*** Opening of RECORDED DATA ***

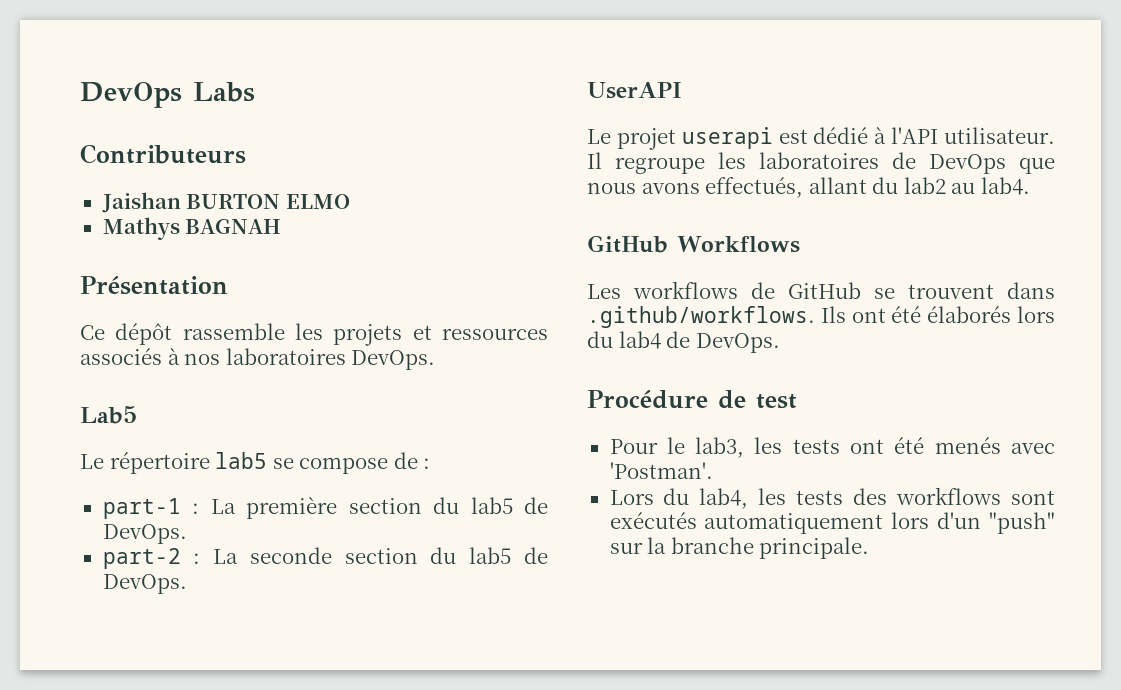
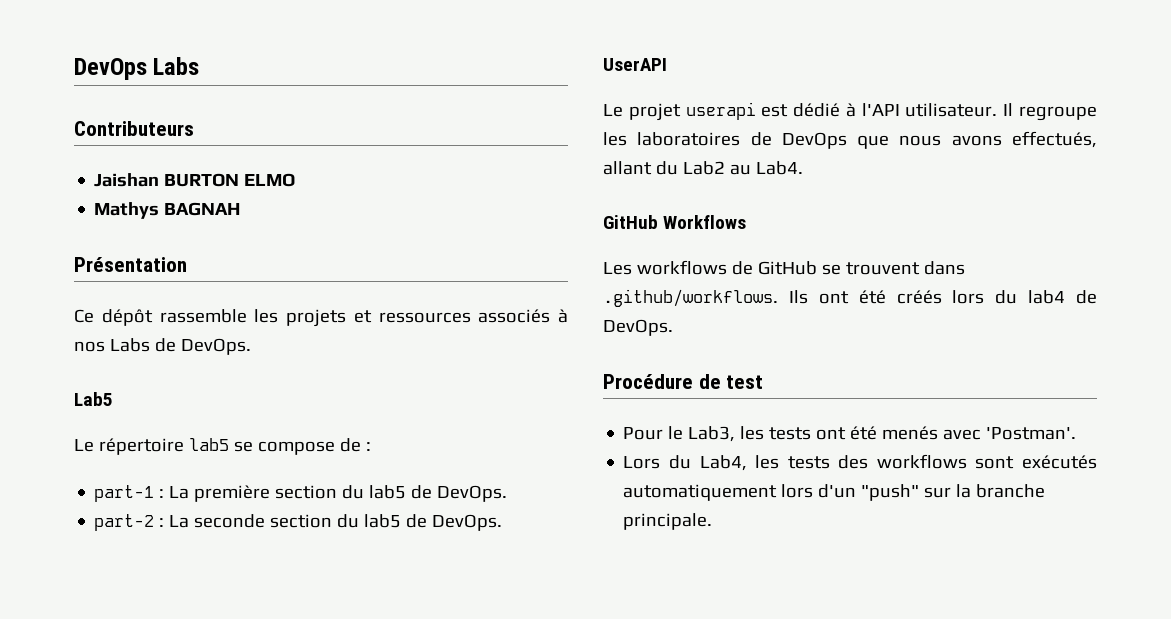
- Ce dépôt rassemble les projets et ressources associés à nos laboratoires DevOps.
+ Ce dépôt rassemble les projets et ressources associés à nos Labs de DevOps.
- Il regroupe les laboratoires de DevOps que nous avons effectués, allant du lab2 au lab4.
+ Il regroupe les laboratoires de DevOps que nous avons effectués, allant du Lab2 au Lab4.
- Les workflows de GitHub se trouvent dans .github/workflows. Ils ont été élaborés lors du lab4 de DevOps.
+ Les workflows de GitHub se trouvent dans .github/workflows. Ils ont été créés lors du lab4 de DevOps.
- Pour le lab3, les tests ont été menés avec 'Postman'.
+ Pour le Lab3, les tests ont été menés avec 'Postman'.
- Lors du lab4, les tests des workflows sont exécutés automatiquement lors d'un "push" sur la branche principale.
+ Lors du Lab4, les tests des workflows sont exécutés automatiquement lors d'un "push" sur la branche principale.

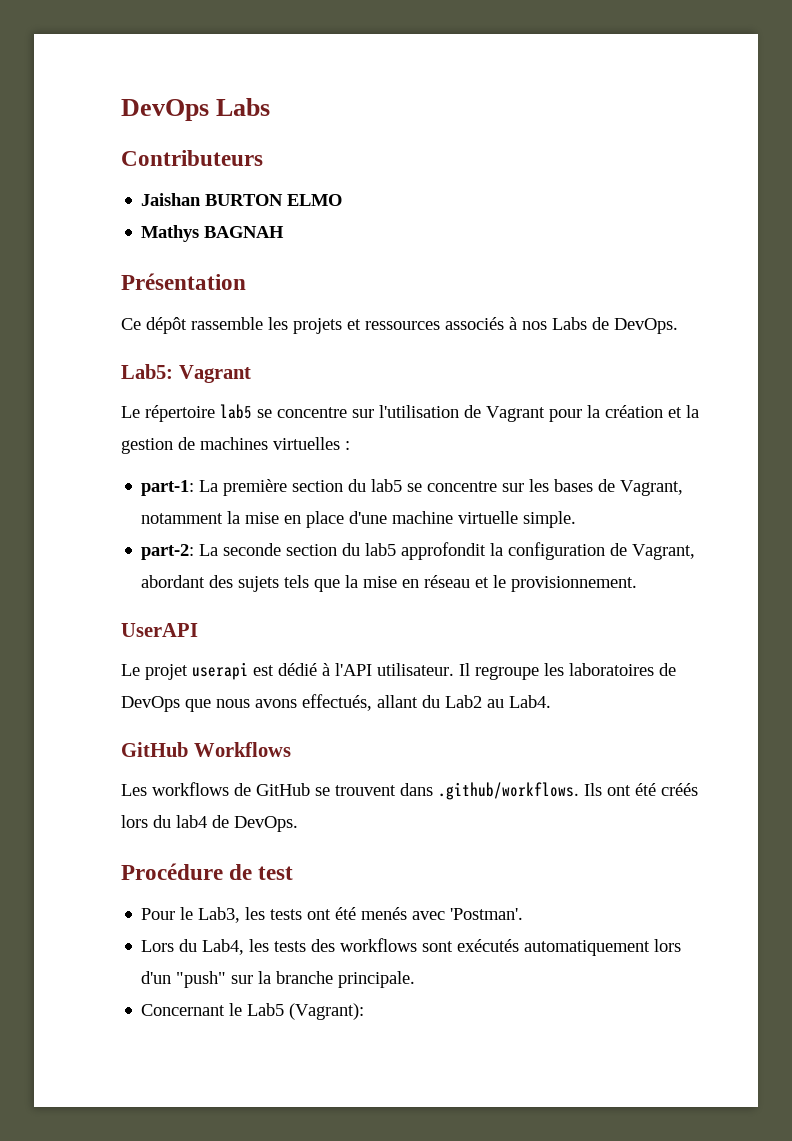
- Lab5
+ Lab5: Vagrant
- Le répertoire lab5 se compose de :
+ Le répertoire lab5 se concentre sur l'utilisation de Vagrant pour la création et la gestion de machines virtuelles :
- part-1 : La première section du lab5 de DevOps.
- part-2 : La seconde section du lab5 de DevOps.
+ part-1: La première section du lab5 se concentre sur les bases de Vagrant, notamment la mise en place d'une machine virtuelle simple.
+ part-2: La seconde section du lab5 approfondit la configuration de Vagrant, abordant des sujets tels que la mise en réseau et le provisionnement.
+ Concernant le Lab5 (Vagrant):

*** Close of RECORDED DATA ***

**WORK REQUIRED**
Would you output the lines from the one that contains "- Le répertoire" to the end of the data, both ends included, exactly as they appear?

**WRITTEN RESPONSE**
- Le répertoire lab5 se compose de :
+ Le répertoire lab5 se concentre sur l'utilisation de Vagrant pour la création et la gestion de machines virtuelles :
- part-1 : La première section du lab5 de DevOps.
- part-2 : La seconde section du lab5 de DevOps.
+ part-1: La première section du lab5 se concentre sur les bases de Vagrant, notamment la mise en place d'une machine virtuelle simple.
+ part-2: La seconde section du lab5 approfondit la configuration de Vagrant, abordant des sujets tels que la mise en réseau et le provisionnement.
+ Concernant le Lab5 (Vagrant):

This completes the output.